HOLLISTER: Overall, our employee benefits were up 6 percent, and, as you point out, active health was less this past year, at about 3 percent. I think that’s a fortunate result, because we self-insure these costs, and our results depend on our population’s health experience in the course of a year. I would say that health benefits are the most challenging expense category for every for-profit, not-for-profit, or governmental entity across the country. The good news at Harvard is that we have comparatively generous programs, and we can provide our faculty, staff, and students with access to superb health care. The bad news is that national and local medical cost expense trends are running in the 6 to 7 percent range. Finding a way to sustain excellent health and medical benefits for our faculty, staff, and students and also keep a rein on these costs will continue to be a challenge.
GAZETTE: How important is financial aid, and what are the trends there?
HOLLISTER: Thanks to the support of donors, Harvard has among the most generous aid programs in the country for both undergraduates and graduate students. At the undergraduate level, one in five families are not required to pay any tuition because they make less than $65,000. Over half of undergraduates receive aid, and on average they and their families together pay less than $12,000 a year. Also at the undergraduate level, Harvard gives only grants — it does not require any loans — so Harvard students can graduate from the college debt-free.
GAZETTE: How does last year’s financial performance affect the budget going forward?

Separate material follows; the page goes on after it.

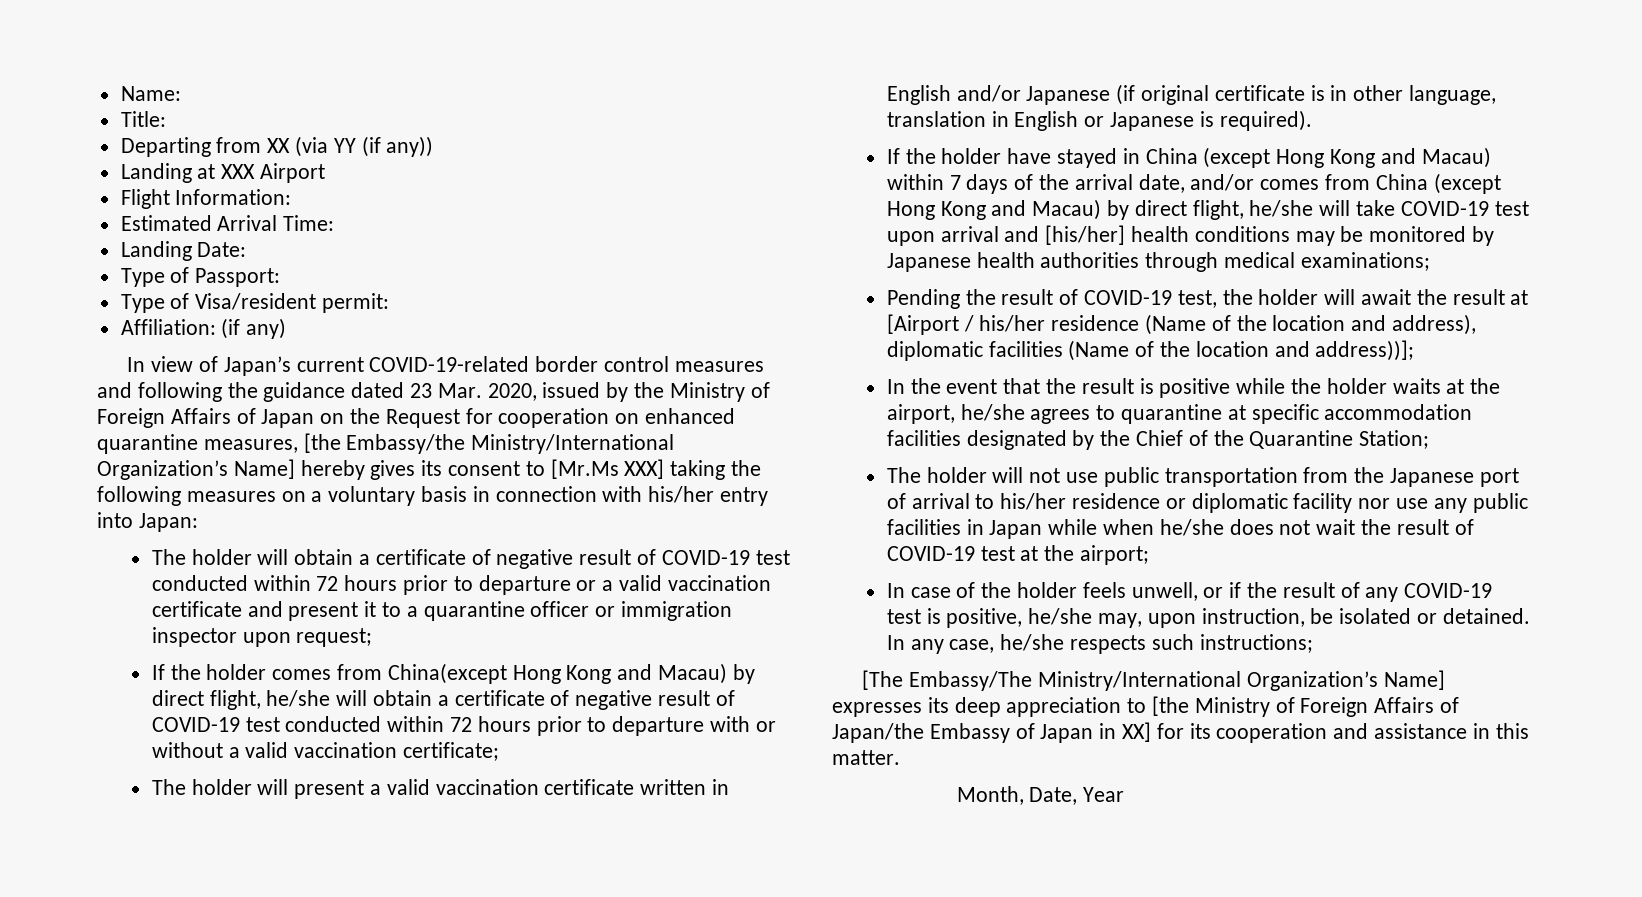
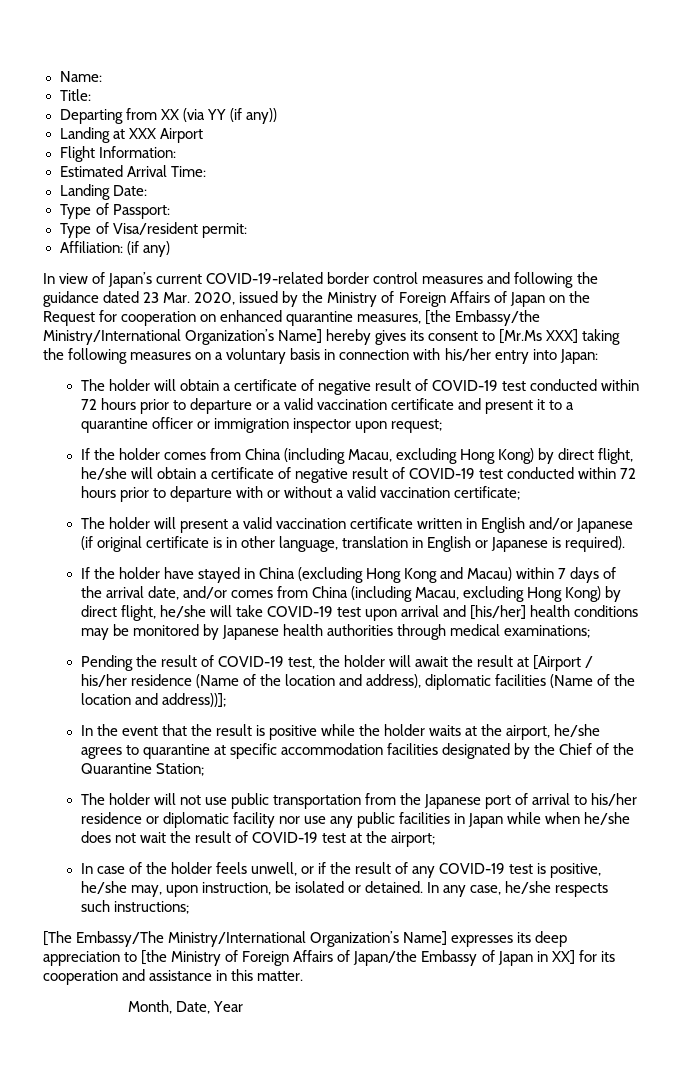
- If the holder comes from China(except Hong Kong and Macau) by direct flight, he/she will obtain a certificate of negative result of COVID-19 test conducted within 72 hours prior to departure with or without a valid vaccination certificate;
+ If the holder comes from China (including Macau, excluding Hong Kong) by direct flight, he/she will obtain a certificate of negative result of COVID-19 test conducted within 72 hours prior to departure with or without a valid vaccination certificate;
- If the holder have stayed in China (except Hong Kong and Macau) within 7 days of the arrival date, and/or comes from China (except Hong Kong and Macau) by direct flight, he/she will take COVID-19 test upon arrival and [his/her] health conditions may be monitored by Japanese health authorities through medical examinations;
+ If the holder have stayed in China (excluding Hong Kong and Macau) within 7 days of the arrival date, and/or comes from China (including Macau, excluding Hong Kong) by direct flight, he/she will take COVID-19 test upon arrival and [his/her] health conditions may be monitored by Japanese health authorities through medical examinations;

HOLLISTER: Harvard has advanced processes and disciplines around financial planning. We have annual budgets and annual capital budgets, as well as rolling five-year forecasts looking out into the future, including liquidity planning and reserves for facilities renewal. We try to be ready to manage for all seasons.
This past year’s result is in the rearview mirror, and the Schools and affiliates are now doing five-year planning and factoring in the kind of adjustments that will be necessary in the face of lower revenue growth rates.

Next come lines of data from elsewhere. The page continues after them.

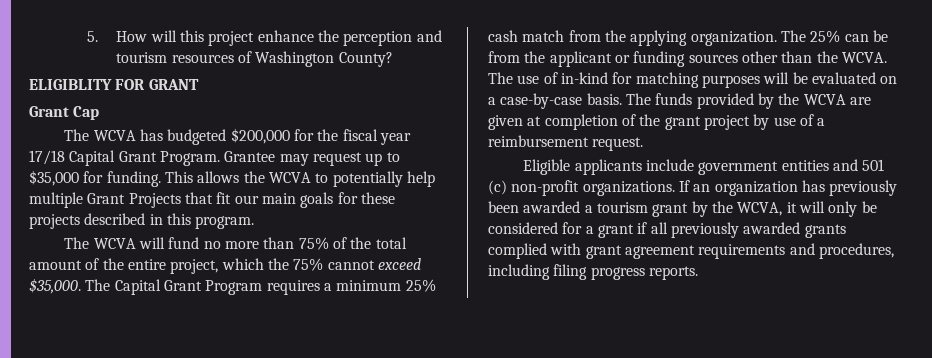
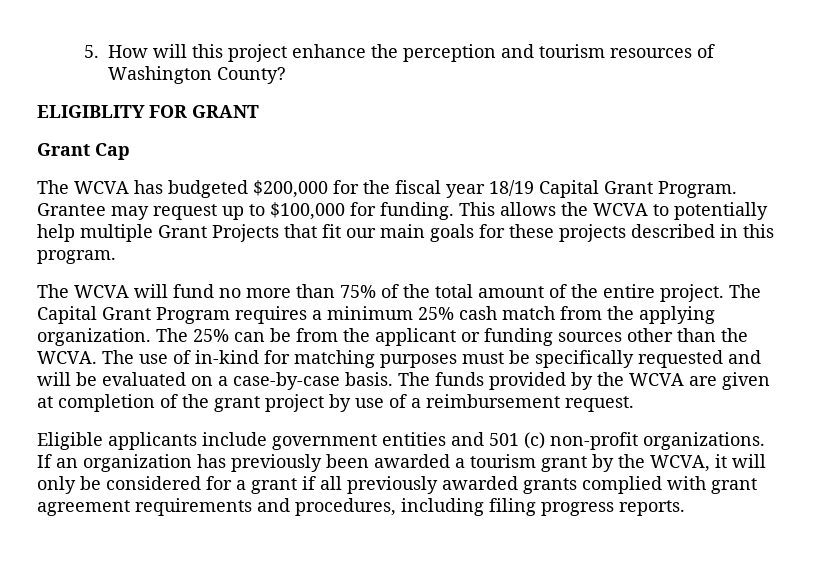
- The WCVA has budgeted $200,000 for the fiscal year 17/18 Capital Grant Program.
+ The WCVA has budgeted $200,000 for the fiscal year 18/19 Capital Grant Program.
- Grantee may request up to $35,000 for funding.
+ Grantee may request up to $100,000 for funding.
- The WCVA will fund no more than 75% of the total amount of the entire project, which the 75% cannot exceed $35,000.
+ The WCVA will fund no more than 75% of the total amount of the entire project.
- The use of in-kind for matching purposes will be evaluated on a case-by-case basis.
+ The use of in-kind for matching purposes must be specifically requested and will be evaluated on a case-by-case basis.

GAZETTE: So it’s hard to tell the exact impact until those five-year plans come in?
HOLLISTER: Remember that each School and affiliate is unique. If traditional revenues are down, Schools will have to adjust to that reality, but they may also see faster revenue growth in other areas. The Harvard Campaign is also a strong positive factor. The overall outlook, however, suggests more restraint on spending will be called for than in the last few years.
GAZETTE: How about the University’s growth and construction projects? Anything in particular you want to call out?
HOLLISTER: I think the signature projects are well known. The Chao Center is complete, the Smith Center is well under reconstruction, the Kennedy School’s new buildings are coming together before our eyes, and Winthrop House is surrounded by construction crews. Next up, of course, is the new Science and Engineering Complex in Allston.